Jefferies lifts Eve Energy stock rating to Buy, raises target to RMB55

Published 25/04/2025, 11:36
Jefferies lifts Eve Energy stock rating to Buy, raises target to RMB55

On Monday, Jefferies analyst Johnson Wan upgraded Eve Energy Co Ltd (300014:CH) stock from Hold to Buy and increased the price target to RMB55.00, up from the previous RMB50.00. The adjustment comes after the company reported its first-quarter results for 2025, which showed a slight miss in consensus expectations. This was attributed to lower other gains and increased accounts receivable impairment and financing costs.

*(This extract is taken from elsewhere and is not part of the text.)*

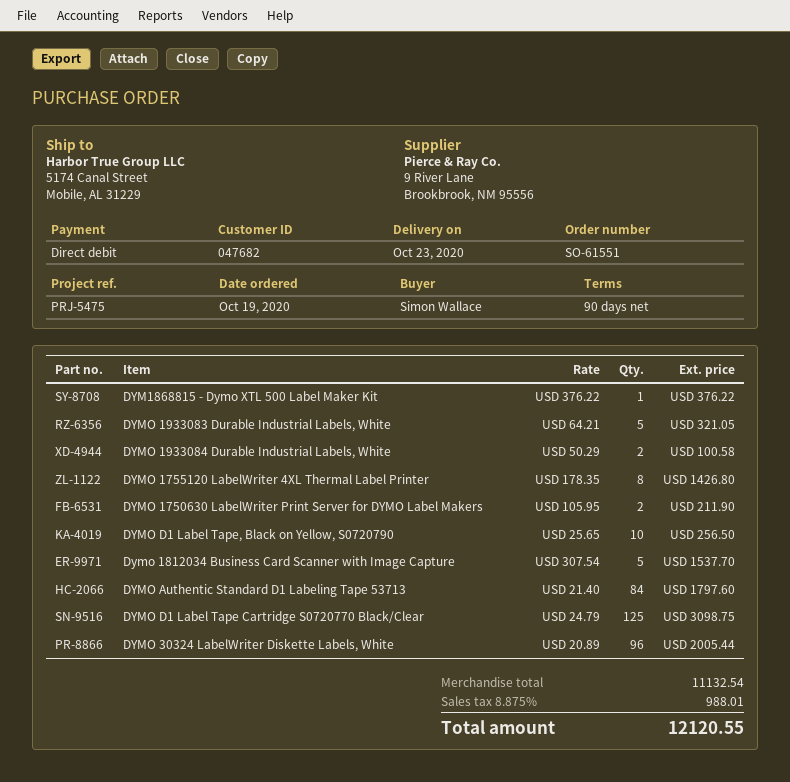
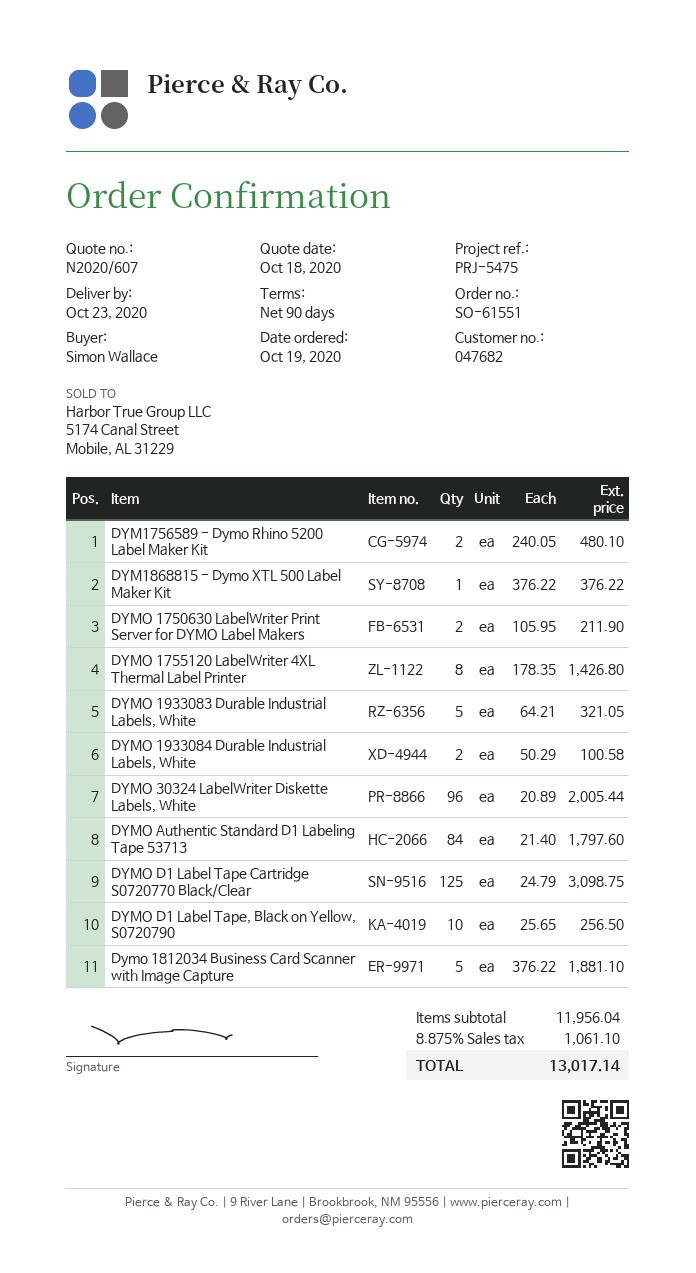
Dymo 1812034 Business Card Scanner with Image Capture: 5 x 307.54 = 1537.70 -> 5 x 376.22 = 1881.10
DYM1756589 - Dymo Rhino 5200 Label Maker Kit: none -> 2 x 240.05 = 480.10
subtotal: 11132.54 -> 11956.04
tax: 8.875% = 988.01 -> 8.875% = 1061.10
total: 12120.55 -> 13017.14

Despite the miss, Eve Energy’s electric vehicle (EV) and energy storage system (ESS) battery shipments saw a significant year-over-year growth of 50-80% in the first quarter of 2025. The management team at Eve Energy expressed optimism about the company’s future, projecting a 100% growth in EV and ESS battery shipments for the full year 2025, along with an improvement in profitability.

Wan’s decision to upgrade the stock to Buy is based on the positive business growth outlook for Eve Energy in 2025. The company’s strong performance in battery shipments is a key factor in this optimistic assessment.

The analyst’s commentary highlighted the main reasons for the upgraded rating and increased price target. Wan noted, "1Q25 results slightly missed consensus due to lower other gains and higher AR impairment and financing costs. However, its EV and ESS battery shipments grew over 50-80% yoy in 1Q25. Mgmt is optimistic about achieving 100% EV and ESS battery shipment growth in 2025 with improved profitability. Upgrade to BUY due to a better biz growth outlook in 2025."

Investors and market watchers will be keeping a close eye on Eve Energy as the company strives to meet its ambitious shipment and profitability goals for the year. The upgrade by Jefferies reflects a confidence in the company’s ability to capitalize on the growing demand for EV and ESS batteries.